Avec la numérisation de l'économie, un nombre croissant de plates-formes mettent en contact des prestataires de service et des clients, que ce soit dans le domaine des transports, du nettoyage, du conseil ou de l'hébergement. Si la qualification juridique des relations contractuelles liant les plates-formes aux prestataires de service est actuellement objet de contestations, la problématique de l'affiliation des travailleurs aux assurances sociales se pose dans de nombreux cas, créant des situations de personnel non assuré et de distorsion de concurrence.

Face à ce problème, il est proposé d'introduire une obligation pour les plates-formes de vérifier l'affiliation aux assurances sociales des prestataires de service, soit a priori par la production de certificat d'affiliation, soit a posteriori par la simple annonce des personnes inscrites, cela sans préjudice sur la répartition des charges sociales actuellement en vigueur.

Antrag des Bundesrates

Le Conseil fédéral propose de rejeter la motion.

Stellungnahme des Bundesrates

Dans bien des cas, les plates-formes électroniques ne jouent qu'un rôle d'intermédiaire : elles sont en quelque sorte des "places de marché virtuelles" qui ne se font connaître qu'à des personnes intéressées ou qui mettent en relation des personnes intéressées. Tel est le cas des bourses d'échange. Ces plates-formes n'ont pas d'incidence sur les relations entre les fournisseurs et leurs clients. Dans ce cas-là, il n'est pas nécessaire de vérifier l'existence de rapports de travail et l'obligation d'annonce proposée dans la motion serait excessive.
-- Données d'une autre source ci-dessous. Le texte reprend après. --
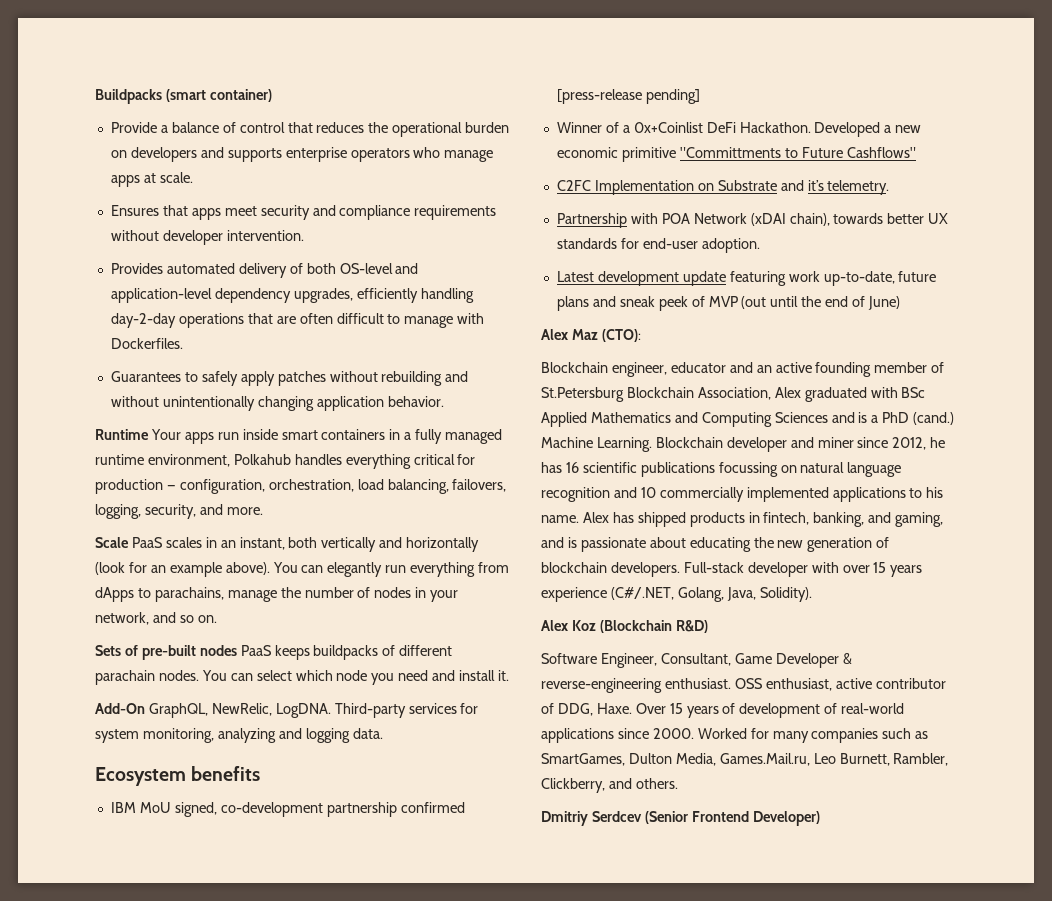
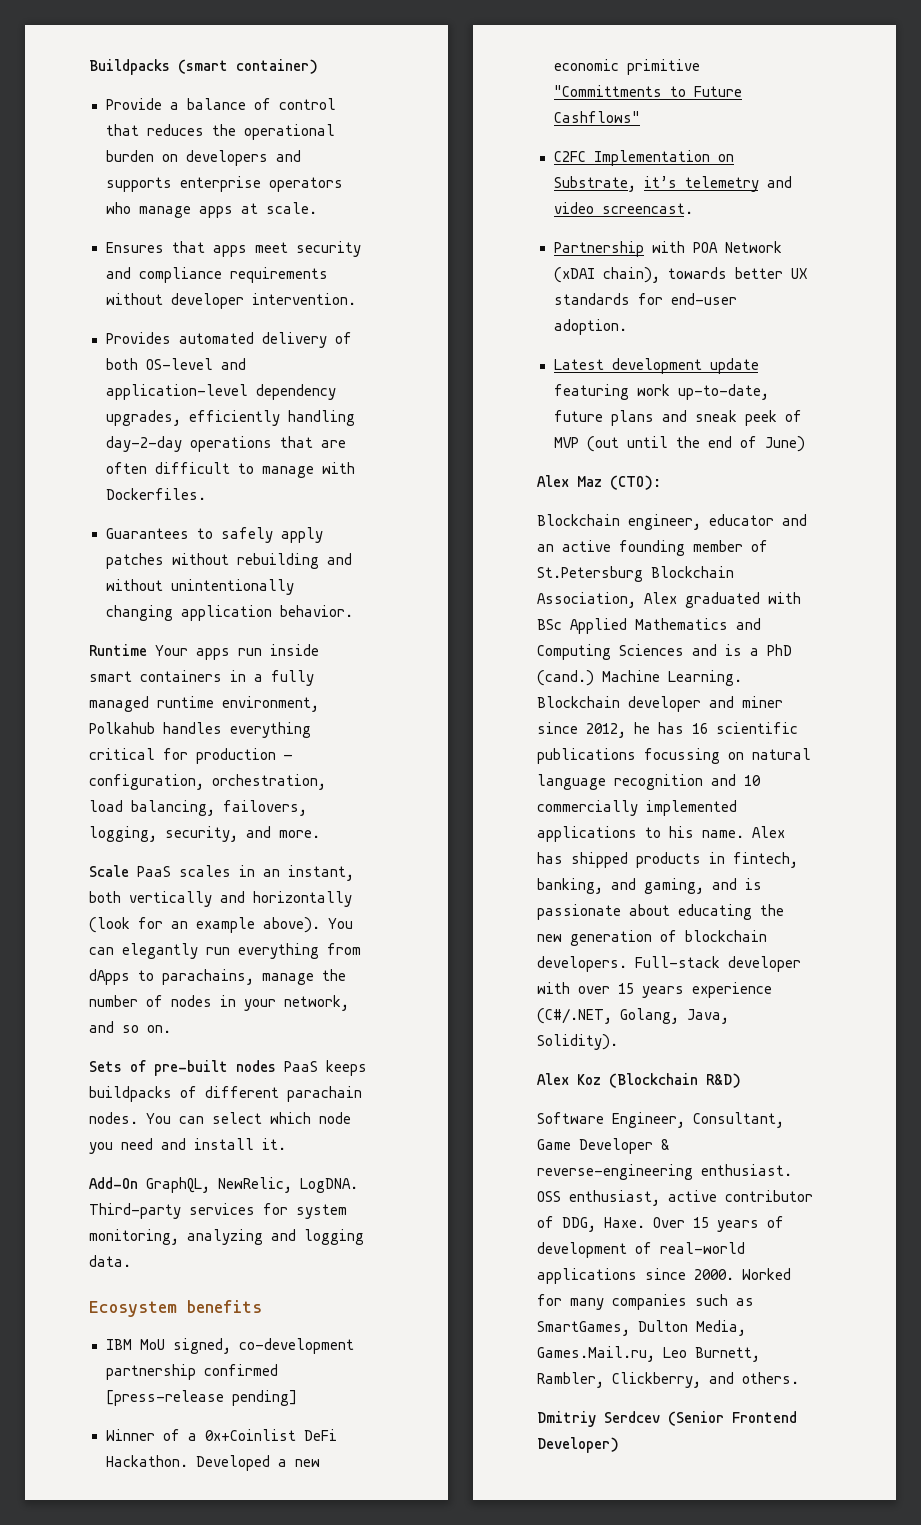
- C2FC Implementation on Substrate and it’s telemetry.
+ C2FC Implementation on Substrate, it’s telemetry and video screencast.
En revanche, lorsqu'une plate-forme fournit des services, ce qui est notamment le cas dans le domaine des transports, les organes d'exécution sont tenus d'examiner s'il existe des rapports de travail. Le cas échéant, ils doivent déterminer si le prestataire de service exerce une activité indépendante ou dépendante. En matière d'AVS, seules les caisses de compensation sont habilitées à se prononcer sur le statut de cotisant. Cette décision est essentielle pour la couverture d'assurance de la personne concernée et ne peut être déléguée aux plates-formes. Il n'en résulte aucune distorsion de concurrence : toutes les plates-formes sont traitées de la même manière et, en leur qualité d'employeur, elles ont les mêmes obligations que tous les autres employeurs. Les décisions des caisses de compensation peuvent être déférées jusqu'au Tribunal fédéral, ce qui garantit une application uniforme du droit.

L'obligation d'annonce prévue par l'auteur de la motion engendrerait un nombre incalculable de simples annonces et de demandes d'attestation d'assurance, qui ne seraient pas utiles pour déterminer le statut de cotisant. Les plates-formes sont en effet déjà tenues d'annoncer leurs collaborateurs dans le cadre du décompte des cotisations. Même pour ce qui est des annonces pour les travailleurs indépendants, les organes d'exécution ne pourraient pas, sans l'implication des autorités fiscales, vérifier en détail si une certaine rémunération est comprise dans le revenu communiqué sous forme de montant global.

En outre, en réponse à la motion Niederberger 14.3728, "Coût des réglementations pour les entreprises. Supprimer les travaux inutiles dans le domaine de l'AVS", adoptée par les deux chambres, le Conseil fédéral a supprimé l'obligation de déclarer les nouveaux collaborateurs en cours d'année. Cette mesure, qui est entrée en vigueur le 1er juin 2016, vise à diminuer les charges administratives pesant sur l'économie. L'introduction d'une nouvelle obligation d'annonce, qui ne s'appliquerait en outre qu'à certains assurés et à certains employeurs, irait à l'encontre des efforts du Conseil fédéral en matière de simplification administrative.

L'adaptation du cadre juridique au contexte numérique, notamment en ce qui concerne les plates-formes Internet, fait l'objet du rapport en réponse au postulat Reynard 15.3854, "Automatisation. Risques et opportunités", déposé le 16 septembre 2015 ; ce rapport est en cours d'élaboration et sera publié à l'automne 2017.

Le Conseil fédéral propose de rejeter la motion.